The early-stage ecosystem has already started shaking with reverberations felt in the overall macro situation. There are widespread reports on companies running out of cash, salary cuts, job losses, and business model realignments. NASSCOM recently released the Startup Pulse Survey (Q1 2020) and we thought to share some relevant numbers from the report. Due to the pandemic, ~90% of the startups have seen revenues decline while 40% are looking to shut down operations. Reducing marketing spends (65%), pay cuts (53%), switching to low cost vendors (24%) and employee right sizing (13%) are some of the measures startups have undertaken to extend their runways. Unfortunately, this may not be enough, as ~70% of the startups have cash runways of less than three months. The government has come forth with measures including a loan program offered to SMEs and startups via SIDBI while the VC community has pooled in some funds to support their holdings as well. As investors and entrepreneurs try to gather their wits and form an opinion on how the future appears to them, we anticipate both the number of deals and the amount invested to show a dip in the current and upcoming quarter.

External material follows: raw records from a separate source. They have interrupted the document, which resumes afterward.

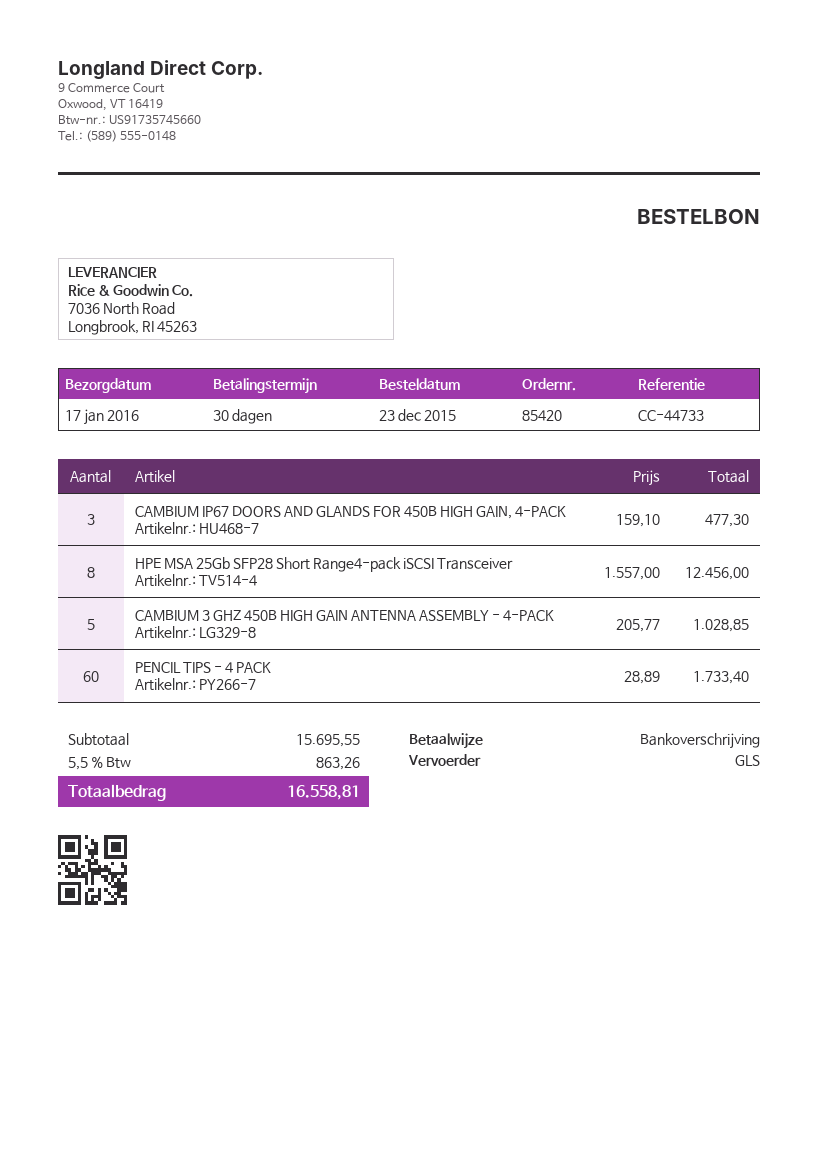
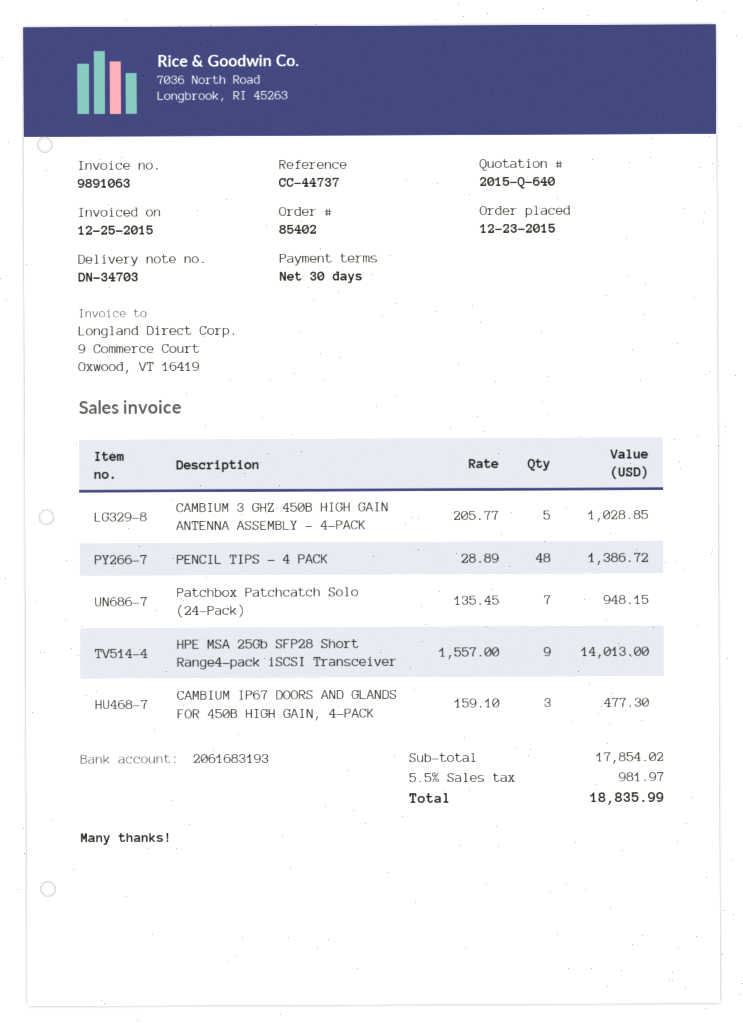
order number: 85420 -> 85402
reference: CC-44733 -> CC-44737
HPE MSA 25Gb SFP28 Short Range4-pack iSCSI Transceiver: 8 x 1557.00 = 12456.00 -> 9 x 1557.00 = 14013.00
PENCIL TIPS - 4 PACK: 60 x 28.89 = 1733.40 -> 48 x 28.89 = 1386.72
Patchbox Patchcatch Solo (24-Pack): none -> 7 x 135.45 = 948.15
subtotal: 15695.55 -> 17854.02
tax: 5.5% = 863.26 -> 5.5% = 981.97
total: 16558.81 -> 18835.99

As a side note, Equanimity has been following India’s innovation story for quite some time now and we would like to share that the Global Innovation Policy Center recently came out with the 2020 edition of their International IP Index. At first glance, the drop in India’s position from 36 to 40 (out of 53 countries) may be disheartening but on peeling the onion, we found that India’s score increased from 36.04% (16.22 out of 45) to 38.46% (19.23 out of 50), resulting in a 2.42% jump on an absolute basis and 6.71% on a relative basis. The jump in scores came primarily due to investments in the regulatory infrastructure surrounding intellectual property and systemic efficiency. While there are many areas of improvement, we are optimistic about the direction of innovation in this country and are cheering on as the innovators lead India through a journey of exponential growth.